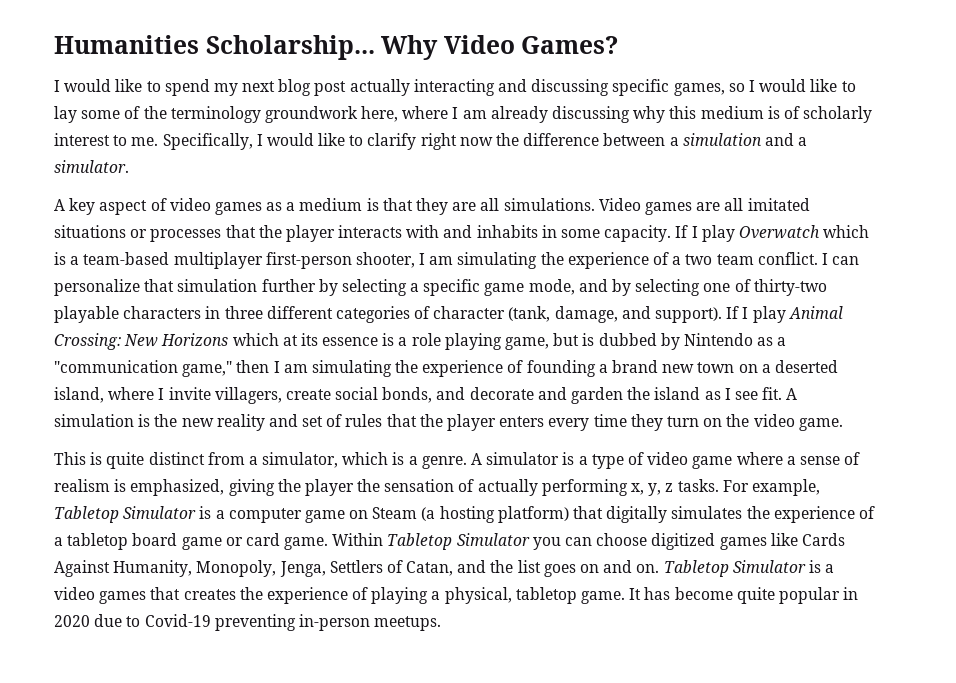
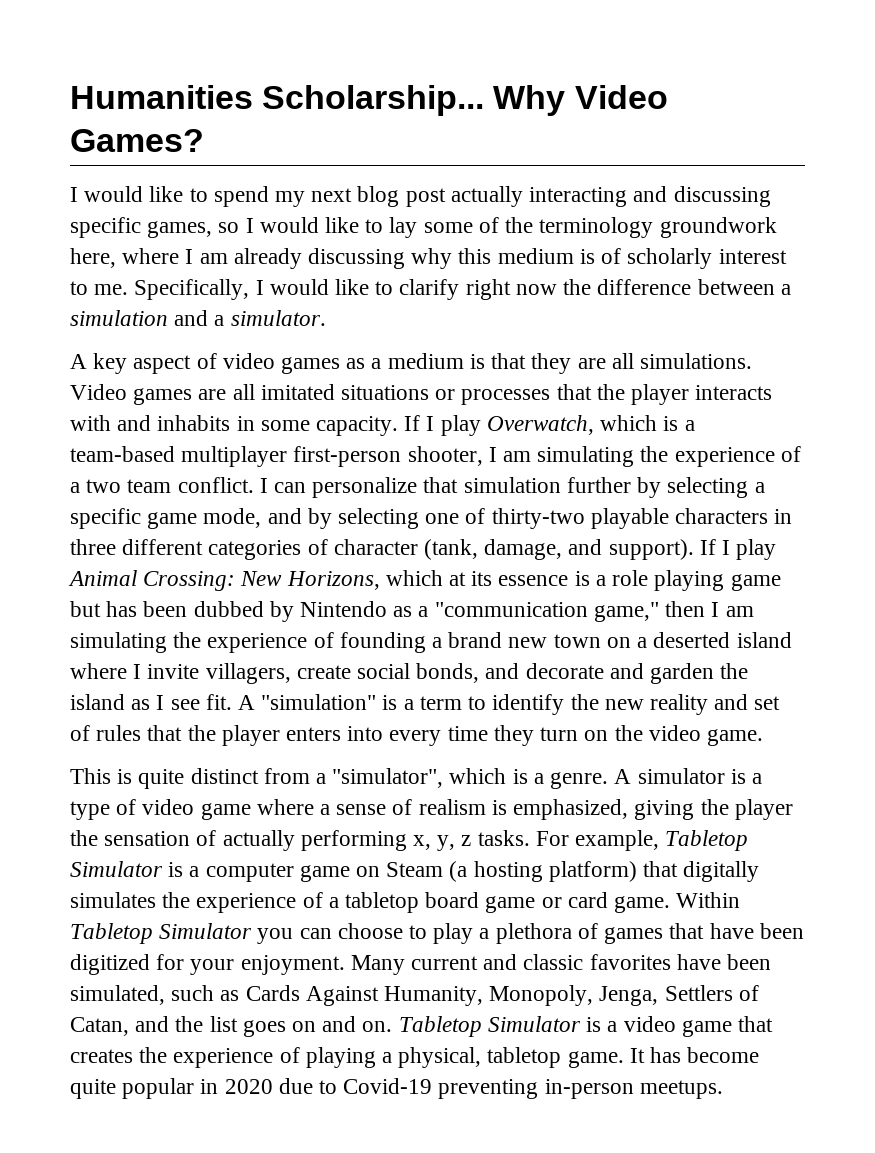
- If I play Overwatch which is a team-based multiplayer first-person shooter, I am simulating the experience of a two team conflict.
+ If I play Overwatch, which is a team-based multiplayer first-person shooter, I am simulating the experience of a two team conflict.
- If I play Animal Crossing: New Horizons which at its essence is a role playing game, but is dubbed by Nintendo as a "communication game," then I am simulating the experience of founding a brand new town on a deserted island, where I invite villagers, create social bonds, and decorate and garden the island as I see fit.
+ If I play Animal Crossing: New Horizons, which at its essence is a role playing game but has been dubbed by Nintendo as a "communication game," then I am simulating the experience of founding a brand new town on a deserted island where I invite villagers, create social bonds, and decorate and garden the island as I see fit.
- A simulation is the new reality and set of rules that the player enters every time they turn on the video game.
+ A "simulation" is a term to identify the new reality and set of rules that the player enters into every time they turn on the video game.
- This is quite distinct from a simulator, which is a genre.
+ This is quite distinct from a "simulator", which is a genre.
- Within Tabletop Simulator you can choose digitized games like Cards Against Humanity, Monopoly, Jenga, Settlers of Catan, and the list goes on and on.
+ Within Tabletop Simulator you can choose to play a plethora of games that have been digitized for your enjoyment. Many current and classic favorites have been simulated, such as Cards Against Humanity, Monopoly, Jenga, Settlers of Catan, and the list goes on and on.
- Tabletop Simulator is a video games that creates the experience of playing a physical, tabletop game.
+ Tabletop Simulator is a video game that creates the experience of playing a physical, tabletop game.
☆ ☆ ☆ ☆
● TASK DESCRIPTION
When a line in the listing has the string "enters" in it, return that line.

● WRITTEN REPLY
- A simulation is the new reality and set of rules that the player enters every time they turn on the video game.
+ A "simulation" is a term to identify the new reality and set of rules that the player enters into every time they turn on the video game.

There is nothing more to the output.